Foreign Car Center, Inc. v. Arbella Mutual Insurance

2008 Mass. App. Div. 237, 2008 Mass. App. Div. LEXIS 34
CourtMassachusetts District Court, Appellate Division
DecidedOctober 17, 2008
StatusPublished

This text of 2008 Mass. App. Div. 237 (Foreign Car Center, Inc. v. Arbella Mutual Insurance) is published on Counsel Stack Legal Research, covering Massachusetts District Court, Appellate Division primary law. Counsel Stack provides free access to over 12 million legal documents including statutes, case law, regulations, and constitutions.

Bluebook
Foreign Car Center, Inc. v. Arbella Mutual Insurance, 2008 Mass. App. Div. 237, 2008 Mass. App. Div. LEXIS 34 (Mass. Ct. App. 2008).

Opinion

Greco, EJ.

Foreign Car Center, Inc. (“Foreign Car”) brought this action against three insurance companies, Royal Insurance Company (“Royal”), Arbella Mutual Insurance Company (“Arbella”), and Westport Insurance Corporation (‘Westport”), to recover damages for their alleged unfair settlement practices under G.Lc. 176D, §3(9) in violation of G.L.c. 93A. Foreign Car has appealed the dismissal of this action for failure to prosecute pursuant to Mass. R. Civ.
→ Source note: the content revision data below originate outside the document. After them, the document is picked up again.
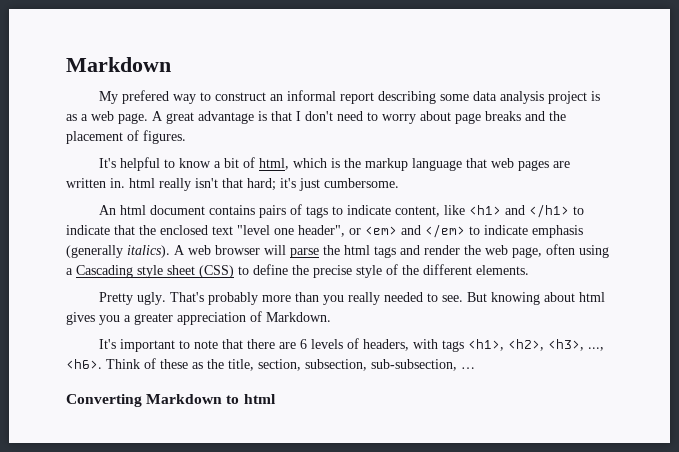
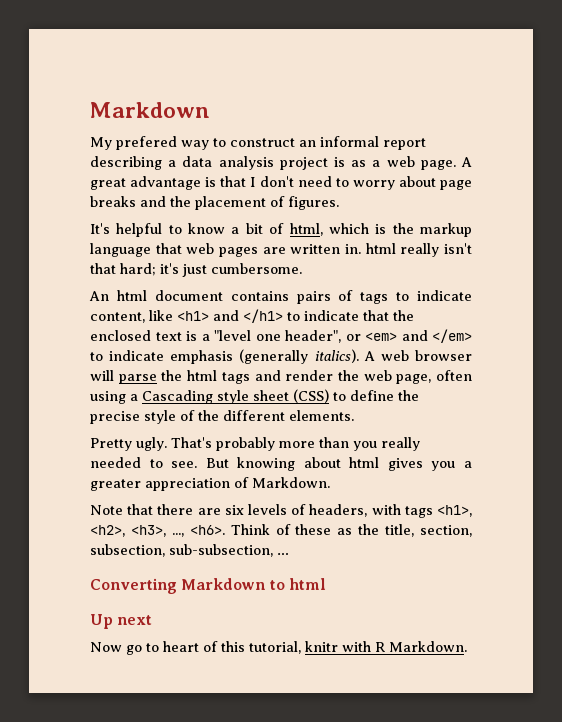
- My prefered way to construct an informal report describing some data analysis project is as a web page.
+ My prefered way to construct an informal report describing a data analysis project is as a web page.
- An html document contains pairs of tags to indicate content, like <h1> and </h1> to indicate that the enclosed text "level one header", or <em> and </em> to indicate emphasis (generally italics).
+ An html document contains pairs of tags to indicate content, like <h1> and </h1> to indicate that the enclosed text is a "level one header", or <em> and </em> to indicate emphasis (generally italics).
- It's important to note that there are 6 levels of headers, with tags <h1>, <h2>, <h3>, ..., <h6>.
+ Note that there are six levels of headers, with tags <h1>, <h2>, <h3>, ..., <h6>.
+ Up next
+ Now go to heart of this tutorial, knitr with R Markdown.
R, Rule 41(b) (2).

This saga began in 1993 when Warren Five Cents Savings Bank, which was insured by Royal, recovered a judgment against Foreign Car in the amount of $16,000.00. After the bank obtained a writ of attachment, fifteen vehicles of Foreign Car were seized and sold. In May of 1998, Foreign Car brought various claims (to wit, for conversion, negligence, abuse of process, trespass, violation of its civil rights, and violation of G.L.c. 93A) in the Essex Superior Court against the individuals and entities involved in those seizures and sales. Foreign Car also alleged that their insurers, Royal, Arbella, and Westport, violated c. 93A. The superior court transferred the actions against the insurance companies to the Peabody Division of the District Court Department. Three months after the district court received this matter from the superior court, the three insurance companies moved that proceedings in the case be stayed until the underlying superi- or court action against their insureds was completed. That motion was allowed on September 15,1998.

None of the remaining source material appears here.